127.x is always private to each host, so it is confusing. I just assumed
it was one address that just came to your mind.
Ok. It's a typo: I wanted to write 172.26.0.0/24 :P
MAC addresses are easy too, only less known.
Yes, of course. Almost for advanced users or sysadmins. But in this case
the LAN clients are Win machines with "normal" users. I think they don't
know even what's a MAC address.
Two of these for each of the two hosts? That's what I don't understand.
Let's suppose you have host A, B, C, D, E, and want only A and B to have
access to the web. So, the rules would look like:
1. iptables -t nat -A PREROUTING -p tcp -i eth1 -m mac --mac-source !
mac(host A) --dport 80 -j DNAT --to-destination 192.168.1.1:80
2. iptables -t nat -A PREROUTING -p tcp -i eth1 -m mac --mac-source !
mac(host B) --dport 80 -j DNAT --to-destination 192.168.1.1:80
Ditto for -A OUTPUT.
So, what happens when C, D or E send a packet? They don't match any mac
address, so they will be DNAT'ed to 192.168.1.1.

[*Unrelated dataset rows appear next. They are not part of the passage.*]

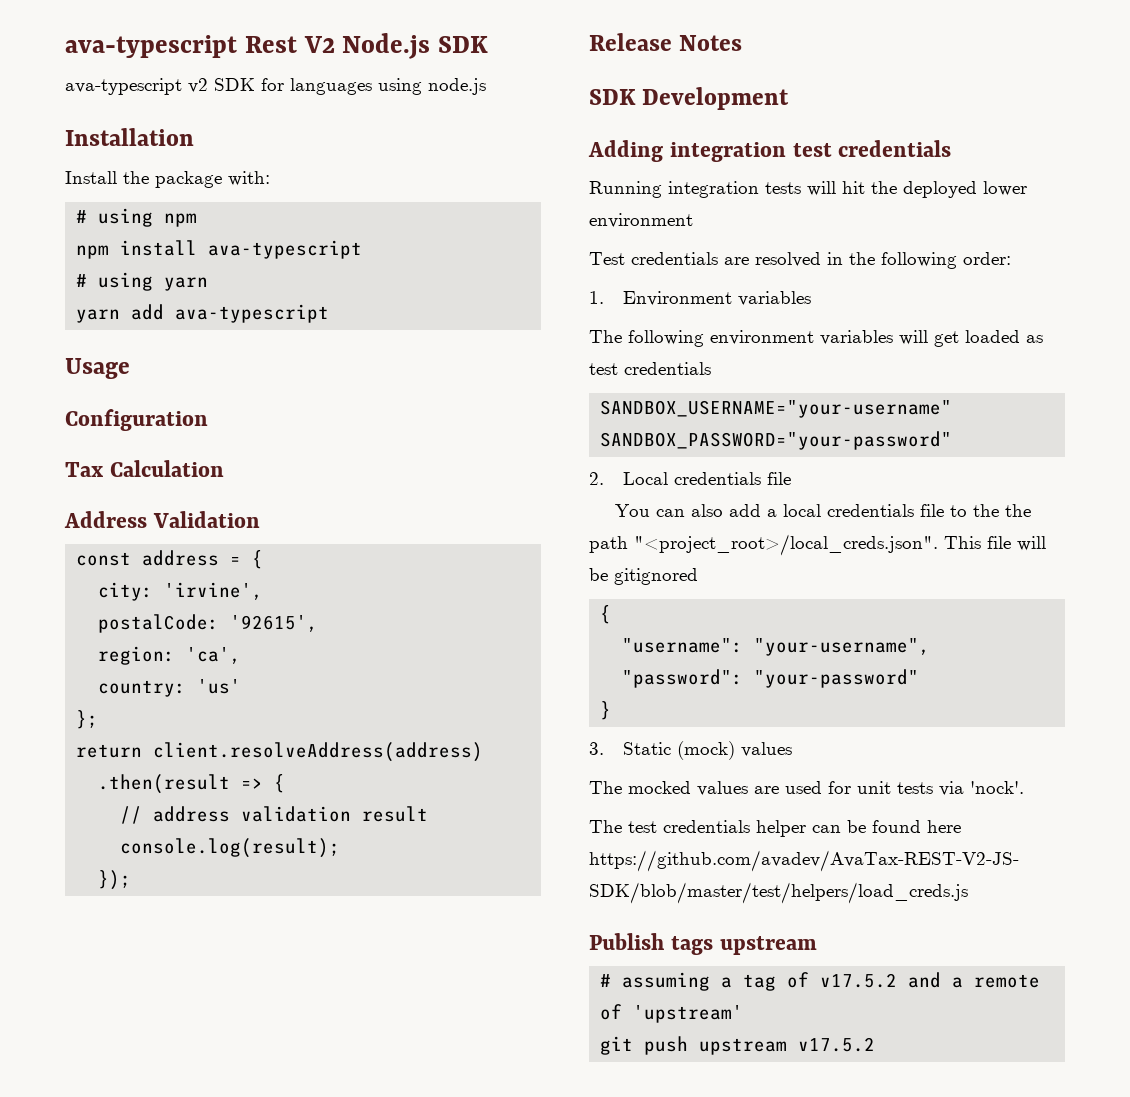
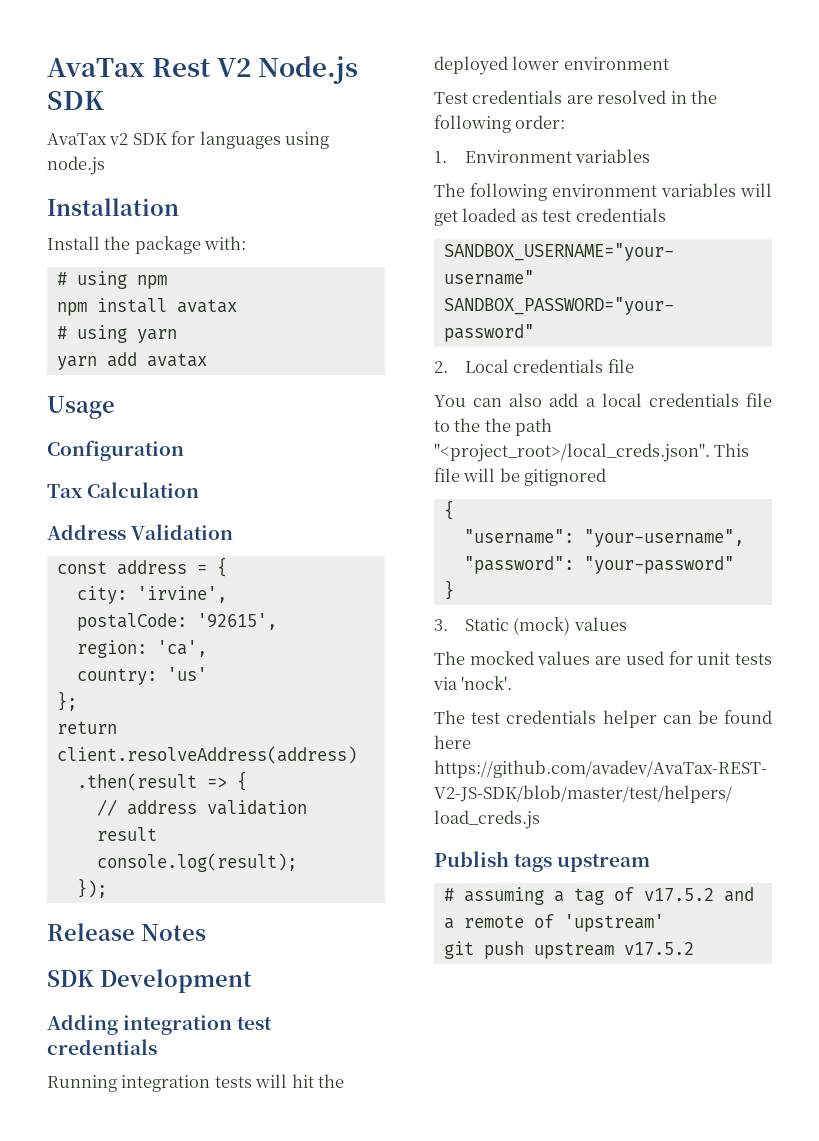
[65,35,237,58] ava-typescript -> [47,58,145,77] AvaTax
[65,78,182,95] ava-typescript -> [47,133,107,145] AvaTax
[208,240,363,259] ava-typescript -> [176,299,237,313] avatax
[175,304,330,323] ava-typescript -> [146,353,207,367] avatax

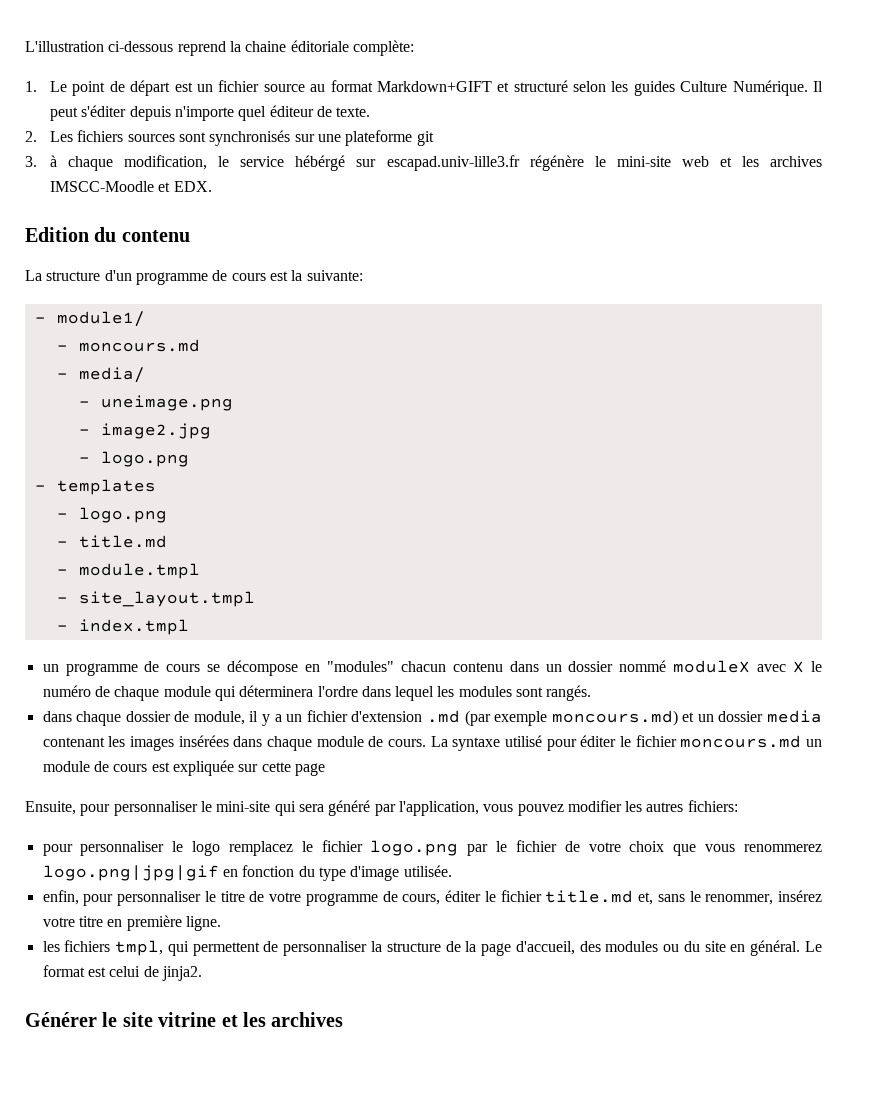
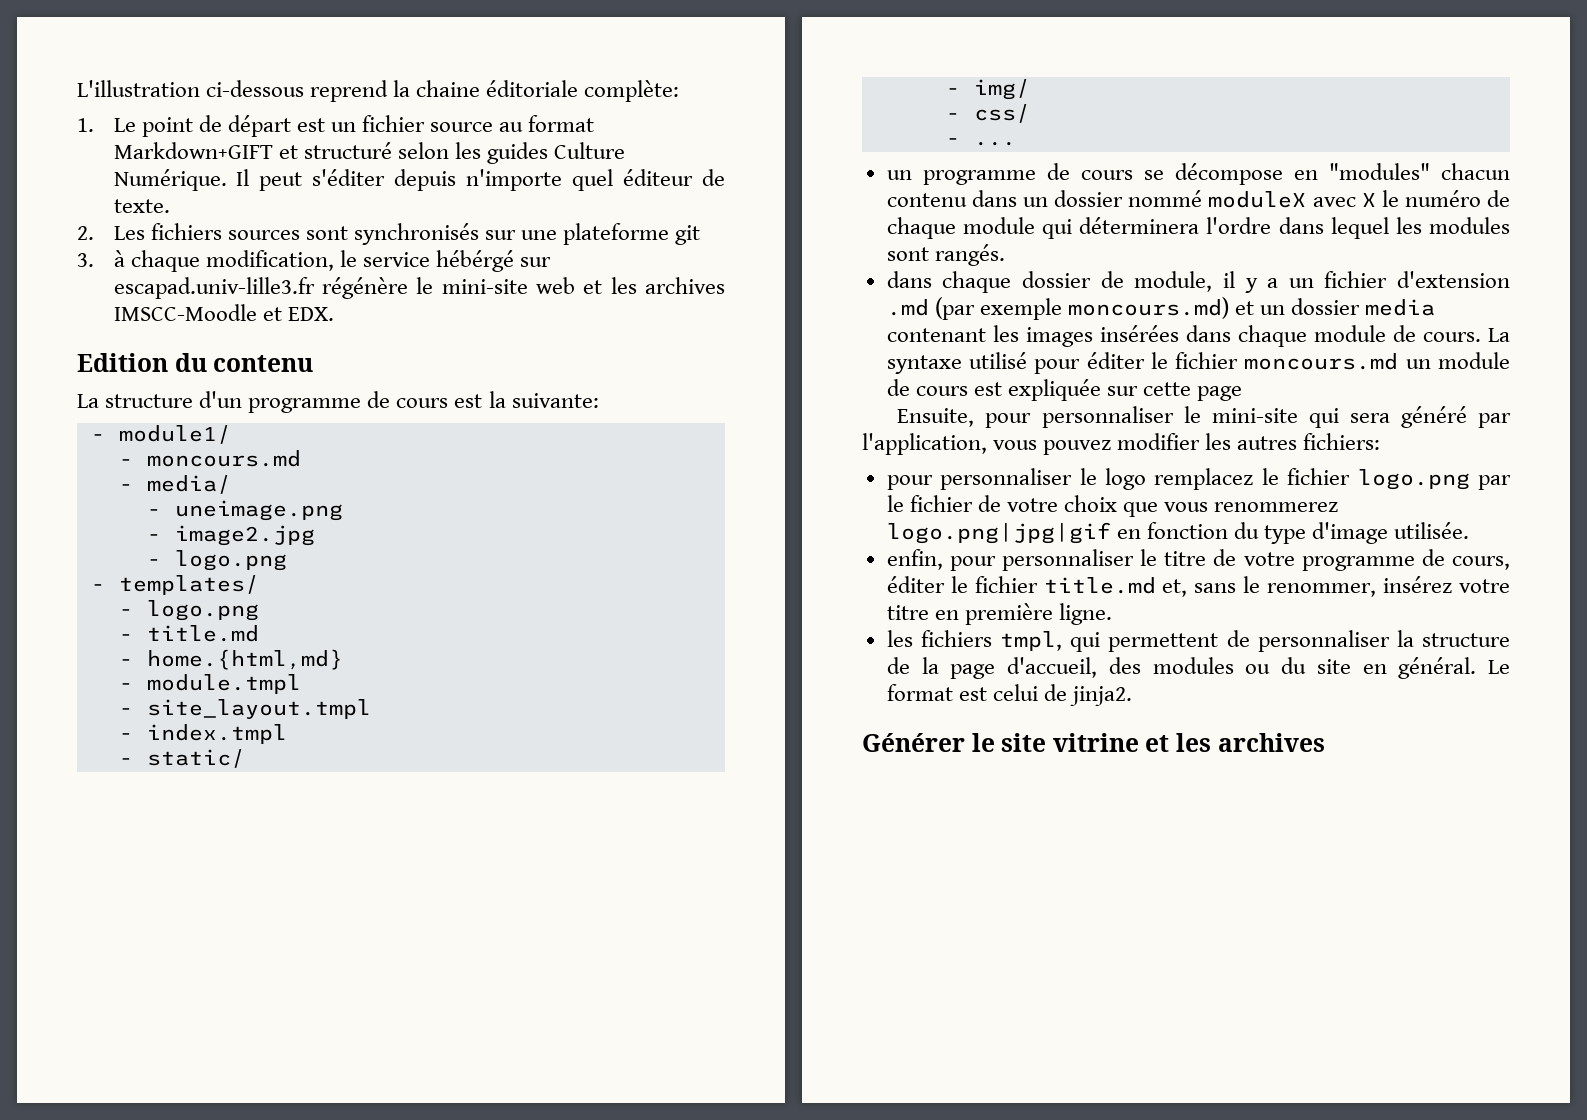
[56,479,156,495] templates -> [118,575,259,595] templates/
(167, 541) none -> [118,649,343,670] // - home.{html,md}
(189, 627) none -> [118,749,245,768] [945,79,1030,100] [945,104,1030,123] [945,138,1016,146] // - static/ // - img/ // - css/ // - ...

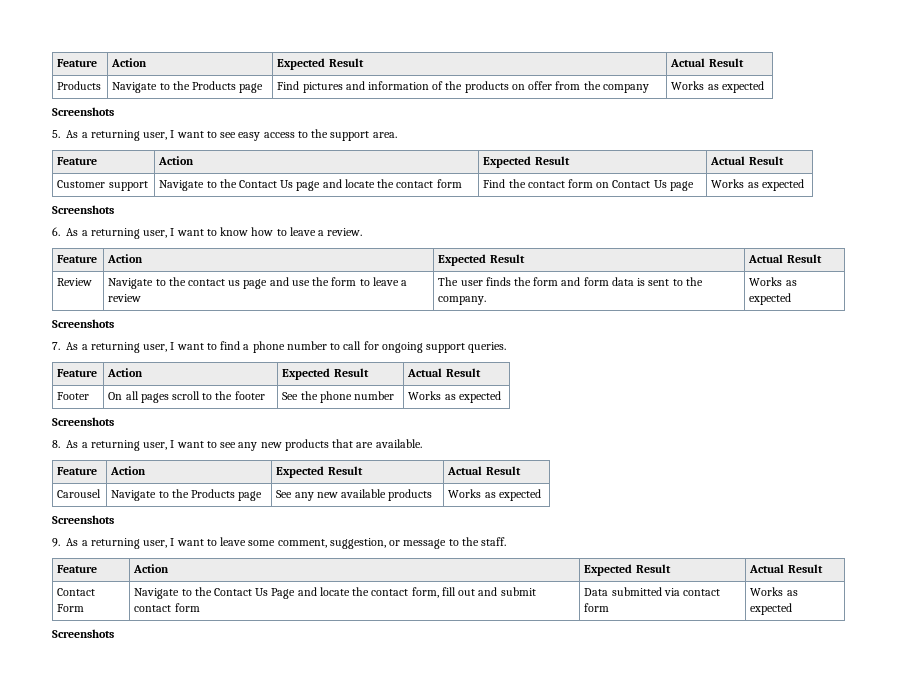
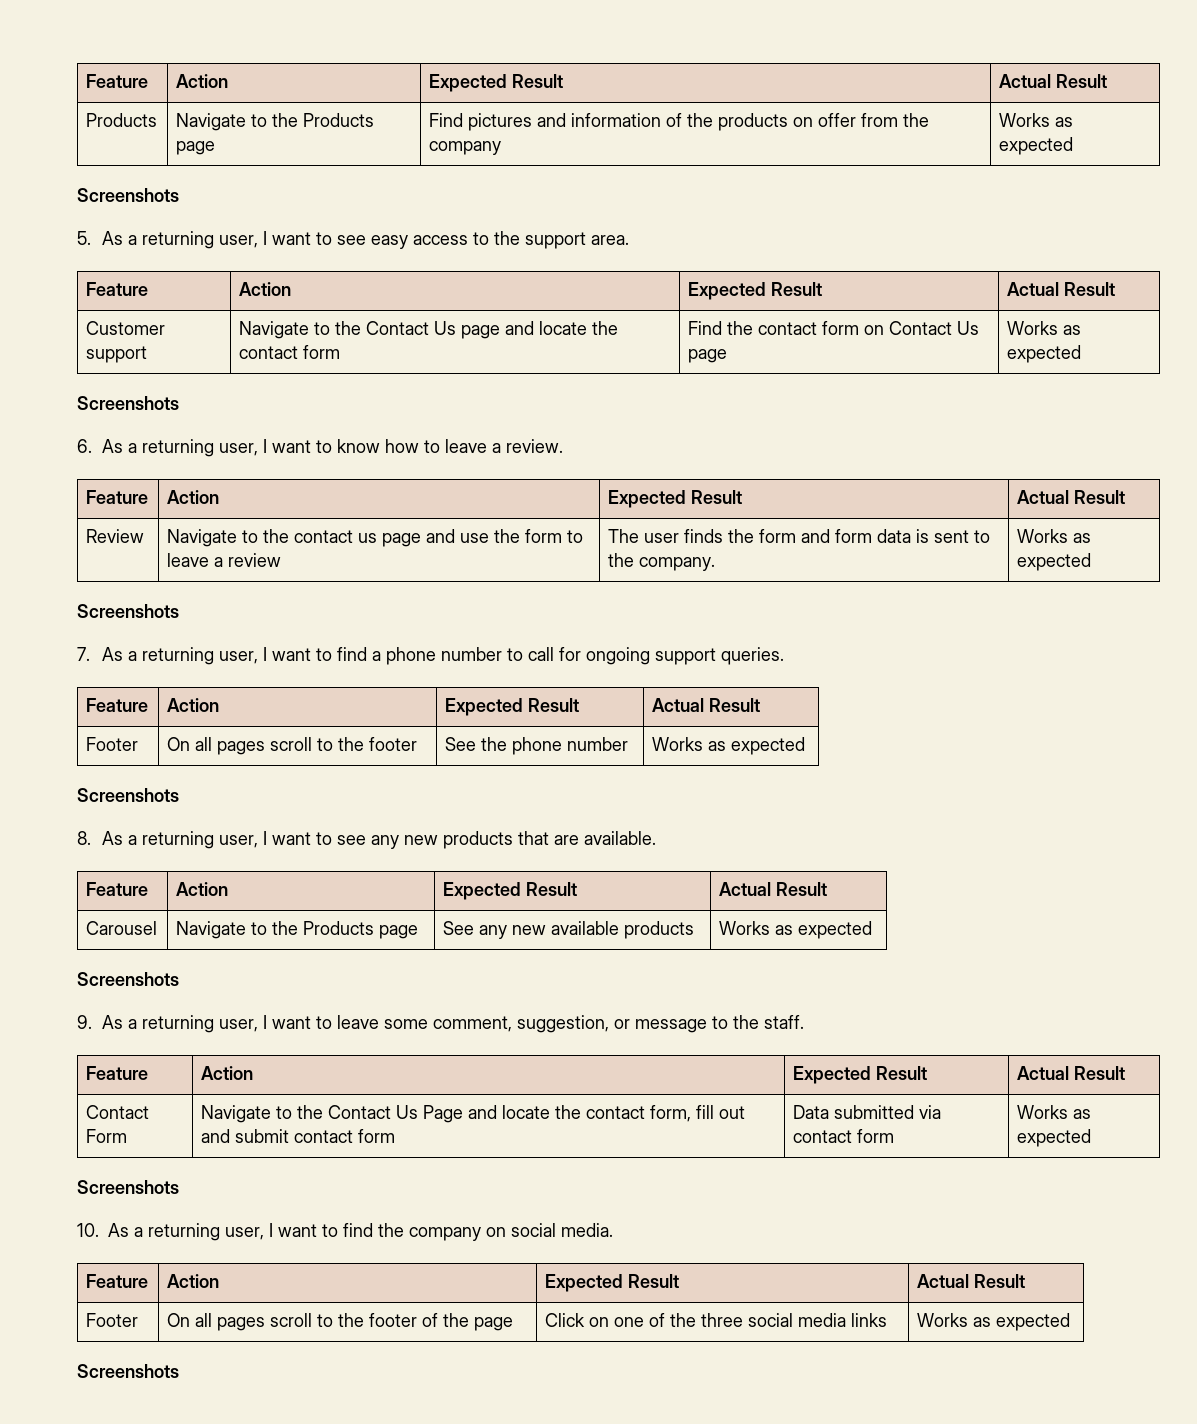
(114, 633) none -> [77,1223,613,1241] [86,1274,149,1288] [167,1274,220,1288] [545,1274,680,1292] [917,1274,1026,1288] [86,1313,139,1327] [167,1313,514,1331] [545,1313,888,1327] [917,1313,1071,1331] [77,1364,179,1378] // 10. As a returning user, I want to find the company on social media. // Feature | Action | Expected Result | Actual Result // Footer | On all pages scroll to the footer of the page | Click on one of the three social media links | Works as expected // Screenshots

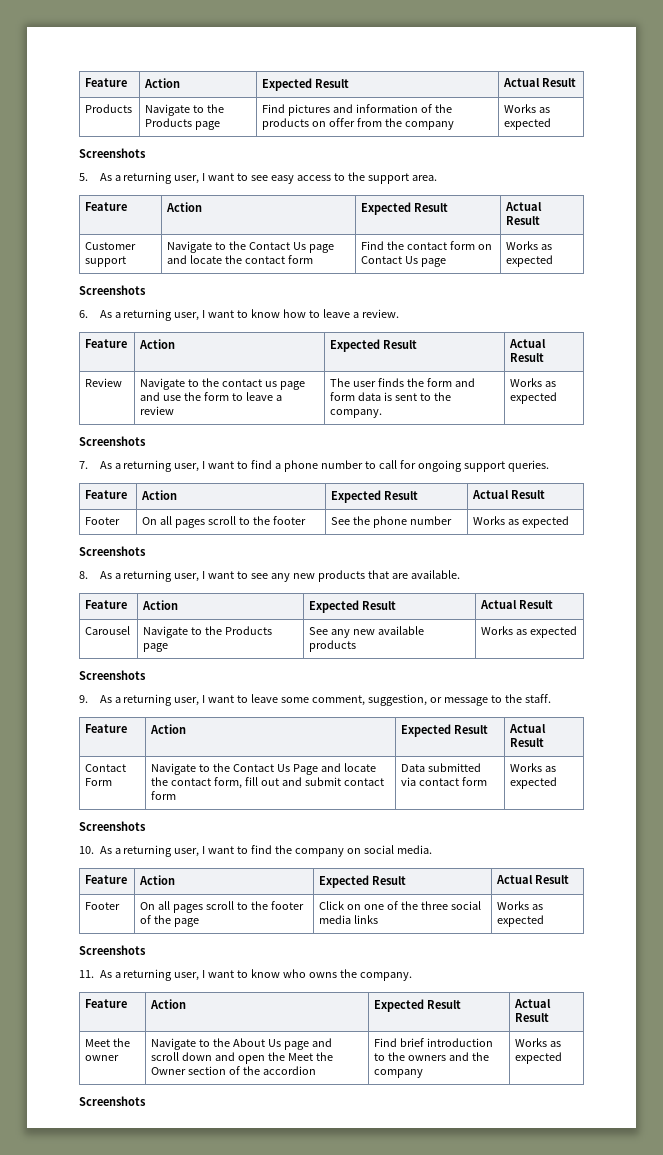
(179, 1371) none -> [79,969,413,981] [85,999,128,1008] [150,999,187,1009] [374,999,462,1012] [514,999,552,1008] [515,1013,550,1022] [85,1038,131,1047] [85,1055,120,1061] [151,1038,333,1050] [151,1052,334,1064] [151,1066,317,1075] [374,1038,494,1047] [374,1052,490,1061] [374,1069,424,1078] [515,1038,562,1047] [515,1052,563,1064] [79,1096,146,1106] // 11. As a returning user, I want to know who owns the company. // Feature | Action | Expected Result | Actual Result // Meet the owner | Navigate to the About Us page and scroll down and open the Meet the Owner section of the accordion | Find brief introduction to the owners and the company | Works as expected // Screenshots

What about A? It doesn't match rule 1, but it matches rule 2, so it will
be DNAT'ed also.
And host B? It matches rule 1, so it is DNAT'ed.
Thus the use of chains, to send each host to the proper chain and there
do the work (dnat or don't dnat).
Now I see it! You have all the reason: I've missunderstood the process,
so the use of chain will be the correct strategy.